> [WHAT NEEDS TO BE DONE] Your answer must match the records word for word and contain no pictures.

> [MATERIAL FOR THIS EXERCISE]
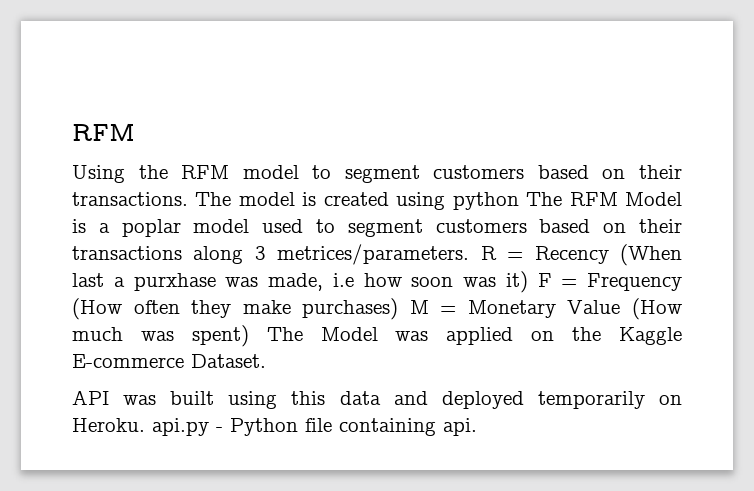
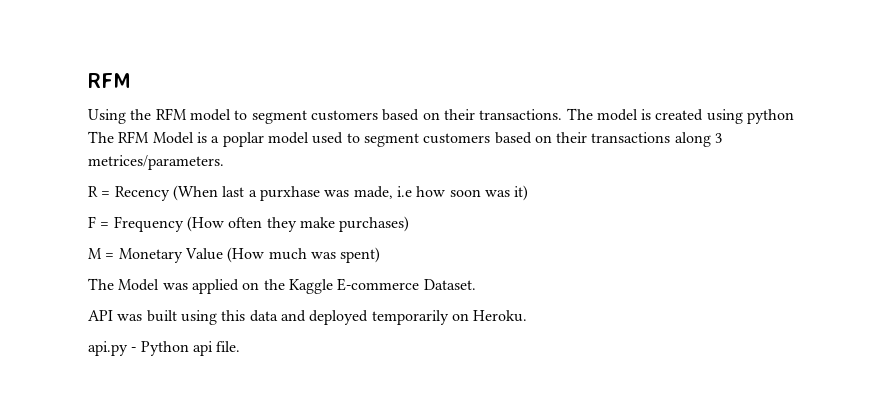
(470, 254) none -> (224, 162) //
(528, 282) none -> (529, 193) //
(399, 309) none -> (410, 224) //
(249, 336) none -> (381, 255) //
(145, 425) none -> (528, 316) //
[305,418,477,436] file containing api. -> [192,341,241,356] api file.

> [WORKED SOLUTION]
(470, 254) none -> (224, 162) //
(528, 282) none -> (529, 193) //
(399, 309) none -> (410, 224) //
(249, 336) none -> (381, 255) //
(145, 425) none -> (528, 316) //
[305,418,477,436] file containing api. -> [192,341,241,356] api file.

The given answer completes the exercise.